BANGOR, Maine — Interest in filling a void in Maine’s amateur golf tournament schedule has sparked Rob Jarvis, assistant pro at Bangor Municipal Golf Course, to plan a multi-day event in August at Bangor Muni.
The inaugural Bangor Golf Classic is scheduled for Aug. 21-22 with three divisions for men, based on handicap, and one for women.
The other major Maine tournaments this year are the Harris Golf’s 46th Paul Bunyan Amateur Golf Tournament June 5-6 at Penobscot Valley Country Club in Orono and Kebo Valley Golf Club in Bar Harbor; the Charlie’s Portland Maine Open June 29-30 at Riverside Municipal Golf Course in Portland; the Maine Amateur July 6-8 at Kebo, and the Hollywood Slots Greater Bangor Open July 22-24 at Bangor Muni.
Those events helped set the dates for the Bangor Golf Classic.
“We wanted to stay away from the [GBO], and the August dates were a nice beacon right there, perfect,” said Jarvis, who only has one sponsor, Massimo’s Cucina Italiana in downtown Bangor.
“We’re fortunate Massimo’s is a sponsor, but they’re our only one, and that’s intentional,” said Jarvis.
“[Owner Massimo Ranni] is a good friend of mine who wanted to do a tournament through his restaurant,” said Jarvis, “and we decided, ‘hey, let’s do this together.’”
There were two main reasons, according to Jarvis, for starting up the tournament.
“One, people have out and out asked us,” he said. “As you know, we’re not in the Bunyan rotation anymore and a lot of people missed playing here.
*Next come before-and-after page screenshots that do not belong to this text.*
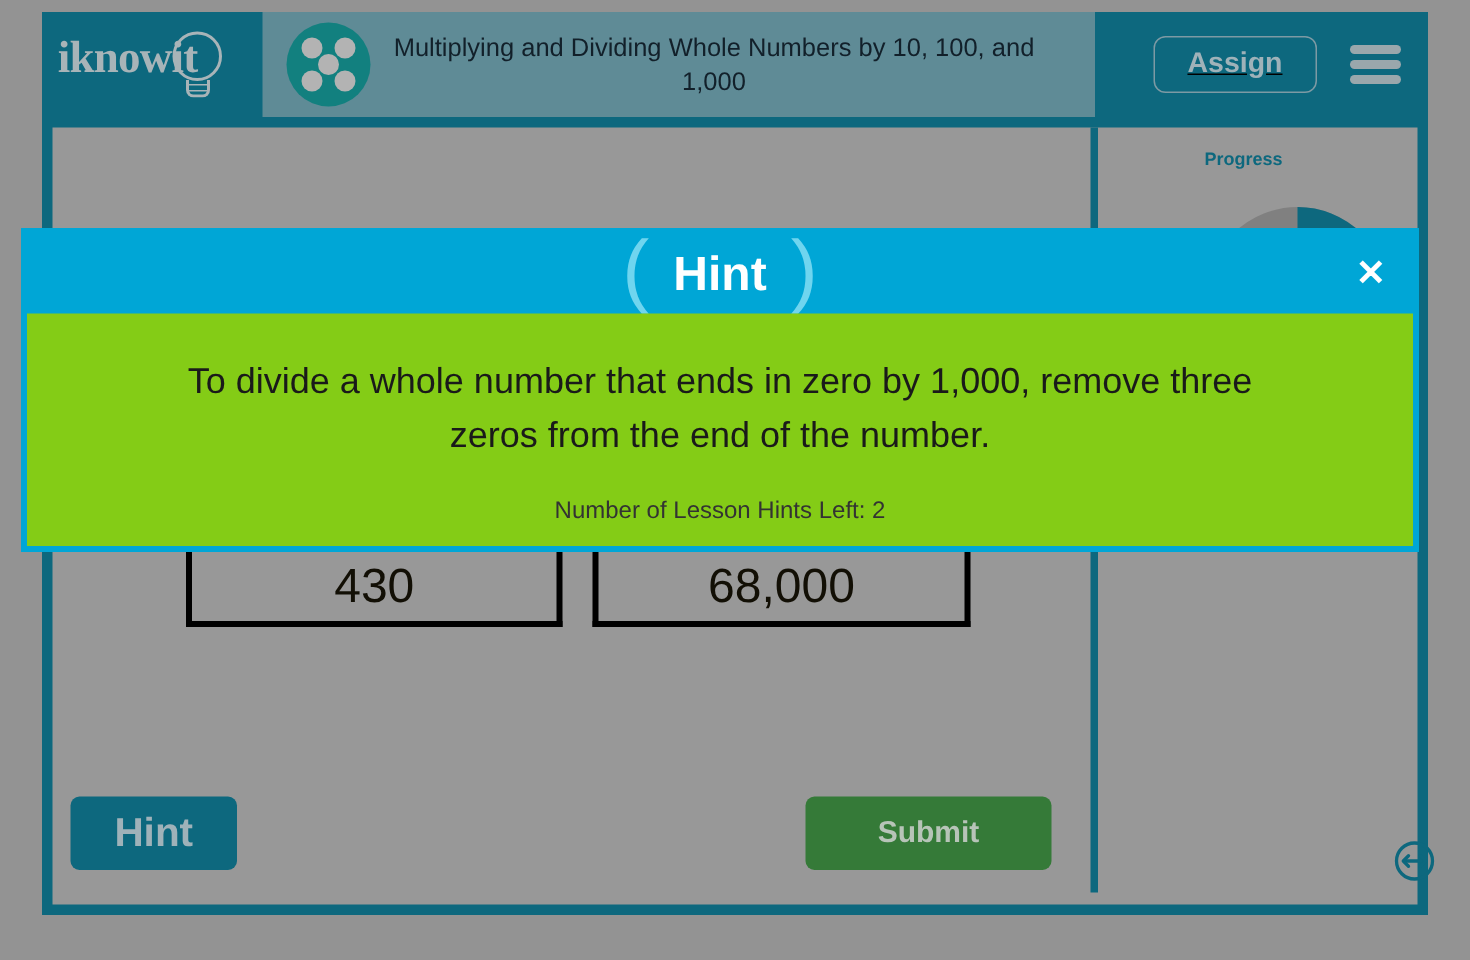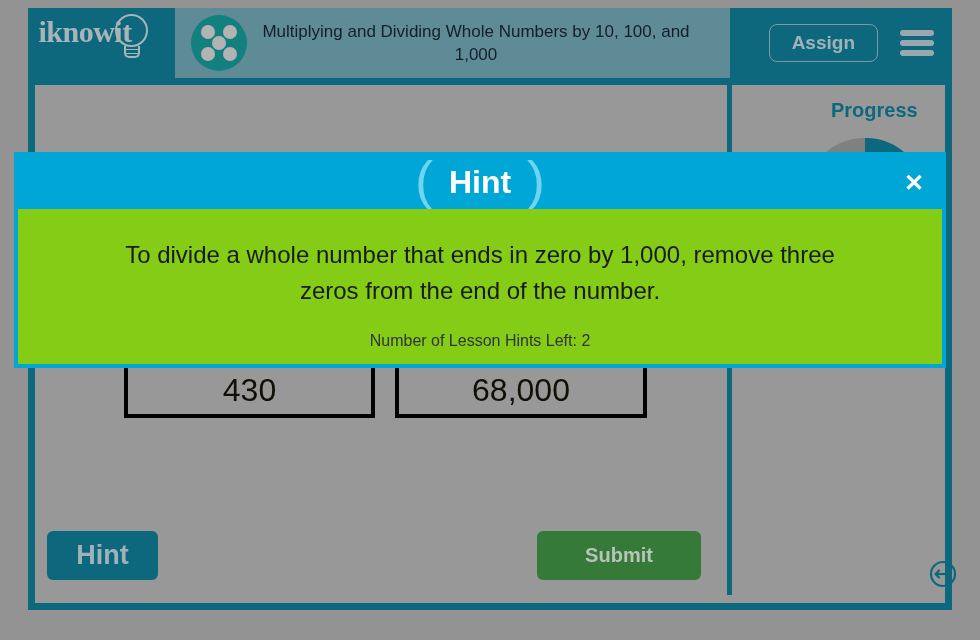--- a/index.html
+++ b/index.html
@@ -30,6 +30,7 @@
     width: 147px;
     flex: 0 0 147px;
     display: flex;
+    align-items: center;
     justify-content: center;
     position: relative;
   }

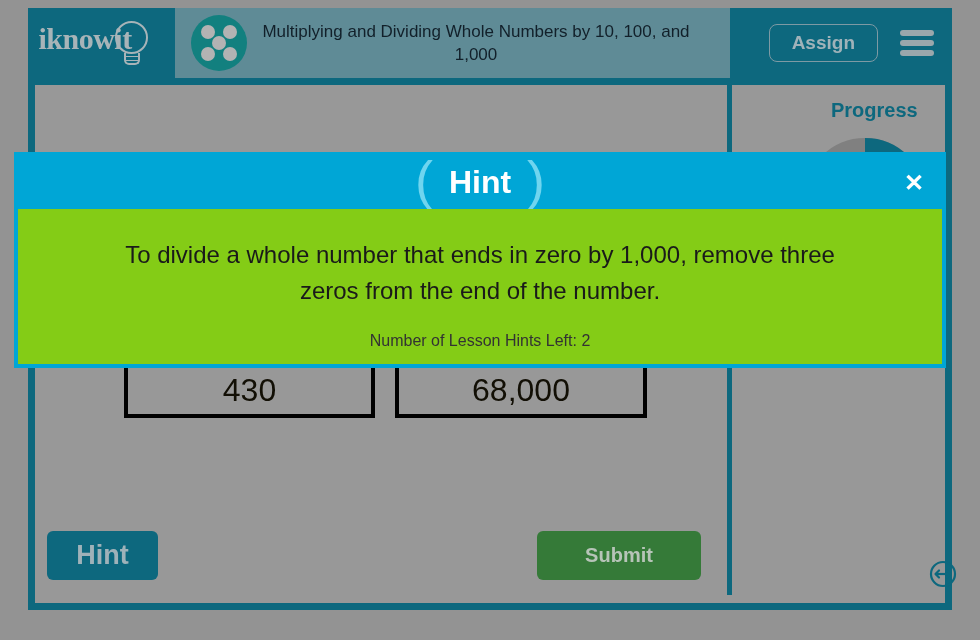--- a/index.html
+++ b/index.html
@@ -124,6 +124,7 @@
     align-items: center;
     justify-content: flex-end;
     padding-right: 18px;
+    text-decoration: underline;
   }
   #assign-button {
     border: 1.5px solid #7d9aa4;

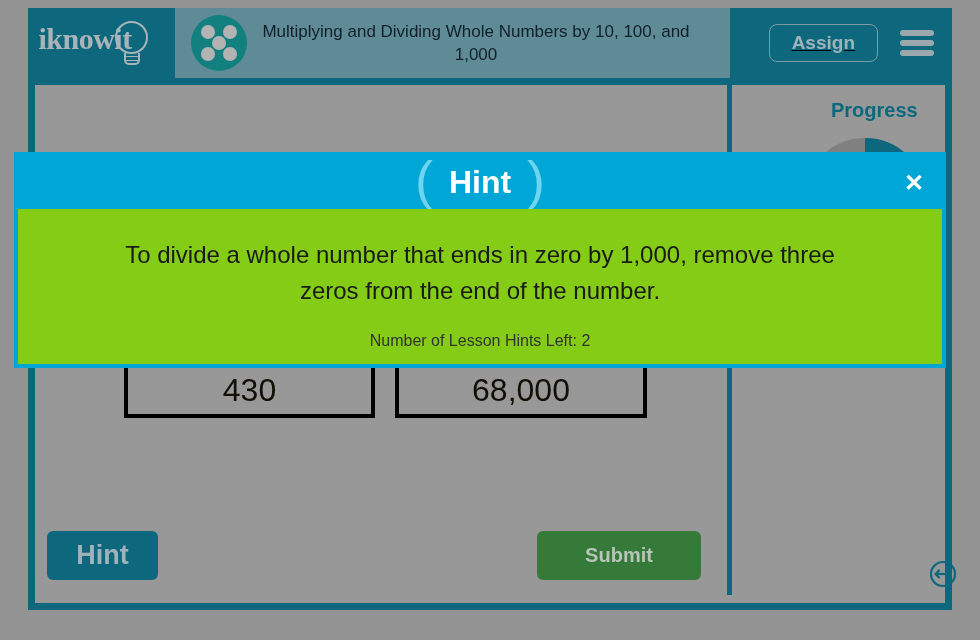--- a/index.html
+++ b/index.html
@@ -251,10 +251,9 @@
     position: absolute;
     left: 768px;
     top: 14px;
-    font-size: 20px;
+    font-size: 12px;
     font-weight: bold;
     color: #0d687e;
-    margin-left: 28px;
   }
   #progress-gauge {
     position: absolute;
“And really, the other component of that is we missed having them.”
“We have the GBO, which is great,” said Jarvis, “but it’s a totally different feel when all the competition is really around money. Guys are here to make a living versus amateur competition, which is really about the spirit of golf, you know, the camaraderie, the purer competition.”
Jarvis believes the appeal of Bangor, and therefore the attraction of his new tournament, is its playability.
“Let’s face it. If you’re a C [division, higher handicap] player and you come to Bangor — and certainly we can make it difficult — this is a place you can score,” said Jarvis. “You can feel good about your game versus some of the tighter layouts with difficult greens.
“You see the scores and they have a tough time and it’s not fun for some people.”
Jarvis said the field will be limited to between 140 and 150 players, but he’s not concerned if it’s much lower the first year.
“As long as we get a decent number in this year, we’re gonna keep at it. We’re not going to give up if we don’t get 140 players,” said Jarvis.
His thought is to get it started, listen to the players’ suggestions afterward and build on it.
“We’re just trying to get through the first year and see where it goes and hope everybody’s happy and we can improve on that,” Jarvis said.
Getting players is the key and has been a struggle for many tournaments since the economic downturn started a couple of years ago.
There may be a glimmer that interest in tournament play is increasing, even if slowly.
“I think it’s a carryover from last year’s half season,” said Matt Barnard of Harris Golf. “There’s some pent-up demand.”
The field for the Bunyan is limited to 288 players, about 30 more than played last year, but Barnard thinks it may be reached.
“It was a roaring success last year,” said Barnard of the Bunyan being set up for the first time as a two-day event, “so there’s lots of momentum.”
The Bunyan has an entry deadline of May 14, and Barnard said that has sparked golfers to action. “I’ve had some frantic calls,” he said. “People are excited.”
Nancy Storey, executive director of the Maine State Golf Association, which conducts both the Maine Open and Maine Amateur, is more guarded.
“I do expect the Charlie’s Portland Maine Open to fill again,” she said. “But when we go above the Augusta area, you see participation drop. Especially in the Bar Harbor area because it’s so expensive in the summer.”
Storey is trying to help players who may want to stay in the area for the Amateur.
“We’re looking to make arrangements with some of the local hotels for better rates,” she said.
Jarvis thinks he’ll be OK, though.
“I think we can fill the field just with players from Penobscot County [and the surrounding area],” said Jarvis. “That’s the beauty of it. They’re already right here.”
The entry fee of $85 for the Bangor Golf Classic is comparable to the $90 for the Bunyan.
The Classic website (bangorgolfclassic.com) has a downloadable entry form, and Jarvis hopes that players can start entering online by May 15. The Bunyan (bunyangolf.com) also has a form golfers can download, and the site’s set up for online entry.